Task details =>
Give again, exactly as written, the lines of the records below from the line with "- there will" to the line with "- IMPORTANT, immediately". Both end lines count; pictures do not.

START Data

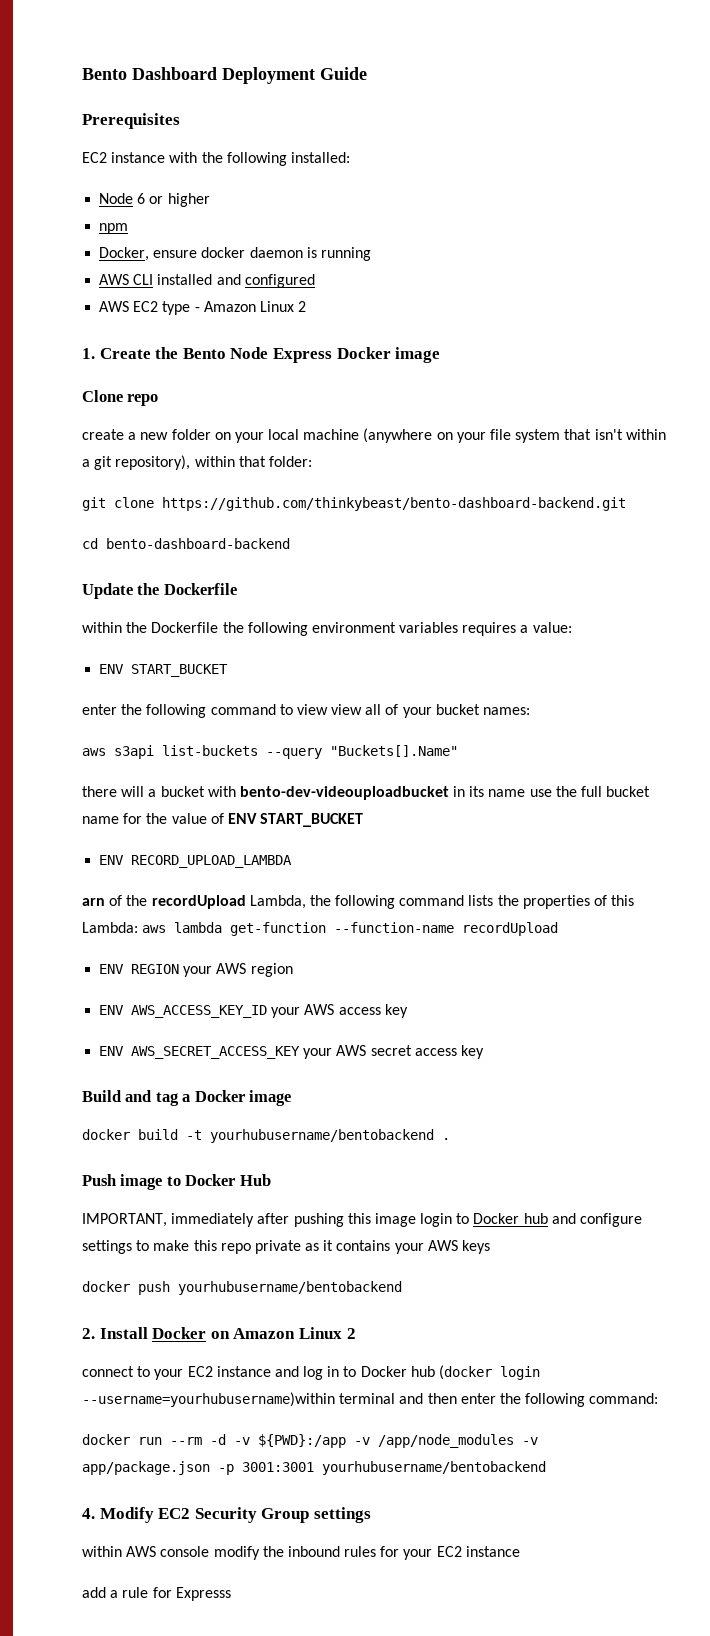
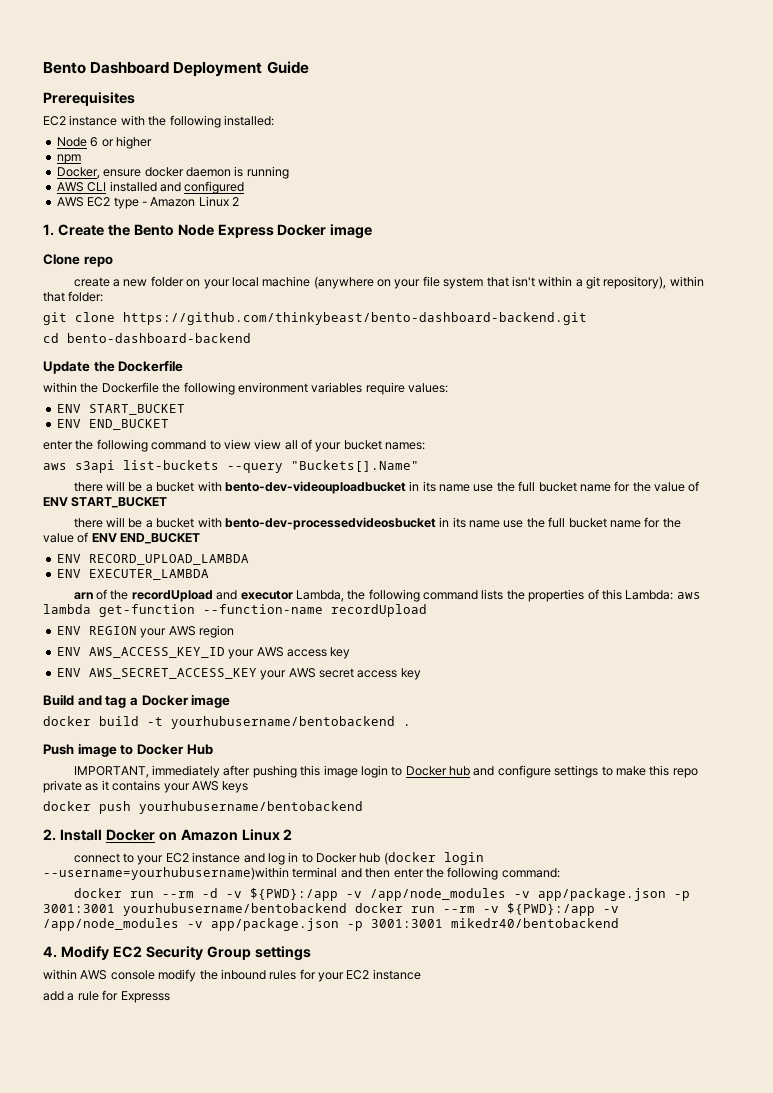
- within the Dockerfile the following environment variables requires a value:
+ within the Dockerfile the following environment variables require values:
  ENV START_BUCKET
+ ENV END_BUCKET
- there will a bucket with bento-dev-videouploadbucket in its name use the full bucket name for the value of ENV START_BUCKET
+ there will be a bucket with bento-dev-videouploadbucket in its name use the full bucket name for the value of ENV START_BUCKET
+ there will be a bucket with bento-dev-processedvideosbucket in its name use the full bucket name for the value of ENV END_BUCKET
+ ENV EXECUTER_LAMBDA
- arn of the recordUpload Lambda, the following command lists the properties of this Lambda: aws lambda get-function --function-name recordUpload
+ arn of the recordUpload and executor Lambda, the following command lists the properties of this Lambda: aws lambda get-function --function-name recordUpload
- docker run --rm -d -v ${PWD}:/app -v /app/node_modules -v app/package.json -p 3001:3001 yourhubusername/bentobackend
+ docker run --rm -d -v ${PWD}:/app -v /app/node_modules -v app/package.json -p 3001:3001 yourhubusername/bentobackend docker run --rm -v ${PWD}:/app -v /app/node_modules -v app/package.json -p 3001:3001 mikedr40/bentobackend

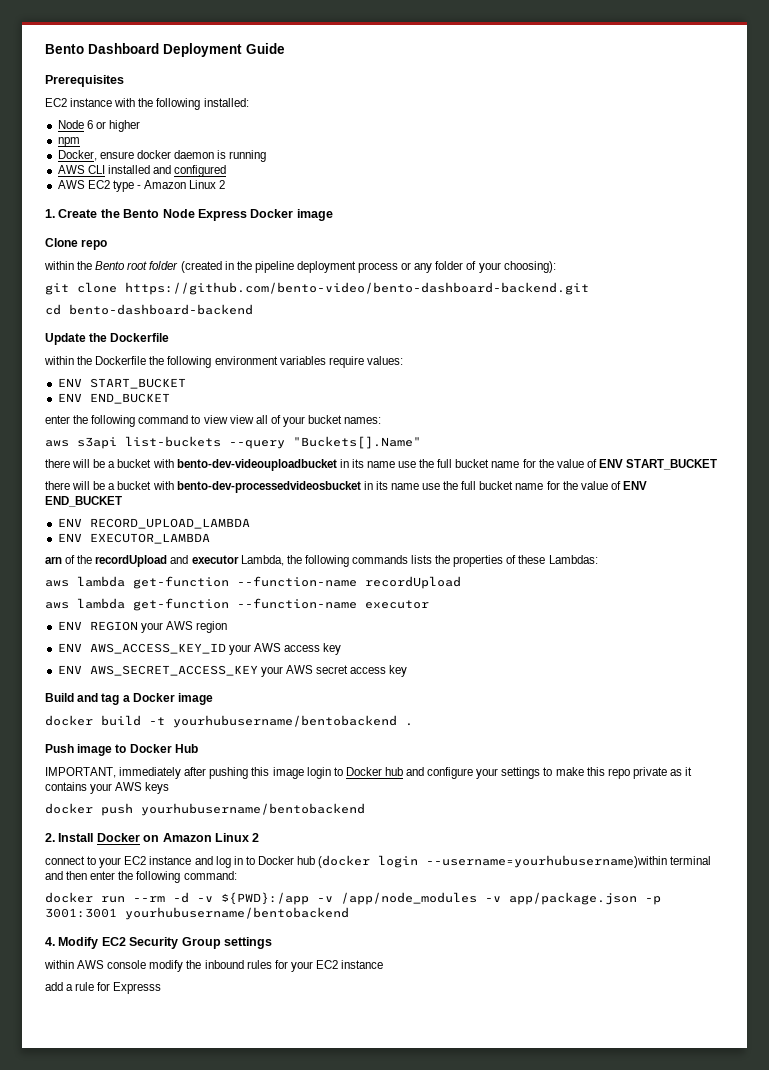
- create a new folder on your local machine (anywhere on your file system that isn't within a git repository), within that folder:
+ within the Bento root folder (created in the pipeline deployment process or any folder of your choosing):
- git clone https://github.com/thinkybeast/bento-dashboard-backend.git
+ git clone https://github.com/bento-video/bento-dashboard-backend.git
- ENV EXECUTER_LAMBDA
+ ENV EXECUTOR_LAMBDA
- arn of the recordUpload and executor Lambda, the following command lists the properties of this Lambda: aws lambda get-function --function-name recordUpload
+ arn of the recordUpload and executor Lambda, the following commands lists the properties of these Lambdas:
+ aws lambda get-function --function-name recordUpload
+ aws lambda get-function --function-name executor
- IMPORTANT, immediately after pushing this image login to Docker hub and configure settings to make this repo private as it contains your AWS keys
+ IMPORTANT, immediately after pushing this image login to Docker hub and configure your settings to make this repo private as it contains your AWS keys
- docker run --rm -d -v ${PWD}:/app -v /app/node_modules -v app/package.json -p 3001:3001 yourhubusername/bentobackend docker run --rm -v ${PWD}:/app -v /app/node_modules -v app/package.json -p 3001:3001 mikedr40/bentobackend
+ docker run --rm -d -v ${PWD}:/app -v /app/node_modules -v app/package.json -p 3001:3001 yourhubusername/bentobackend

END Data

Written reply =>
- there will a bucket with bento-dev-videouploadbucket in its name use the full bucket name for the value of ENV START_BUCKET
+ there will be a bucket with bento-dev-videouploadbucket in its name use the full bucket name for the value of ENV START_BUCKET
+ there will be a bucket with bento-dev-processedvideosbucket in its name use the full bucket name for the value of ENV END_BUCKET
+ ENV EXECUTER_LAMBDA
- arn of the recordUpload Lambda, the following command lists the properties of this Lambda: aws lambda get-function --function-name recordUpload
+ arn of the recordUpload and executor Lambda, the following command lists the properties of this Lambda: aws lambda get-function --function-name recordUpload
- docker run --rm -d -v ${PWD}:/app -v /app/node_modules -v app/package.json -p 3001:3001 yourhubusername/bentobackend
+ docker run --rm -d -v ${PWD}:/app -v /app/node_modules -v app/package.json -p 3001:3001 yourhubusername/bentobackend docker run --rm -v ${PWD}:/app -v /app/node_modules -v app/package.json -p 3001:3001 mikedr40/bentobackend

- create a new folder on your local machine (anywhere on your file system that isn't within a git repository), within that folder:
+ within the Bento root folder (created in the pipeline deployment process or any folder of your choosing):
- git clone https://github.com/thinkybeast/bento-dashboard-backend.git
+ git clone https://github.com/bento-video/bento-dashboard-backend.git
- ENV EXECUTER_LAMBDA
+ ENV EXECUTOR_LAMBDA
- arn of the recordUpload and executor Lambda, the following command lists the properties of this Lambda: aws lambda get-function --function-name recordUpload
+ arn of the recordUpload and executor Lambda, the following commands lists the properties of these Lambdas:
+ aws lambda get-function --function-name recordUpload
+ aws lambda get-function --function-name executor
- IMPORTANT, immediately after pushing this image login to Docker hub and configure settings to make this repo private as it contains your AWS keys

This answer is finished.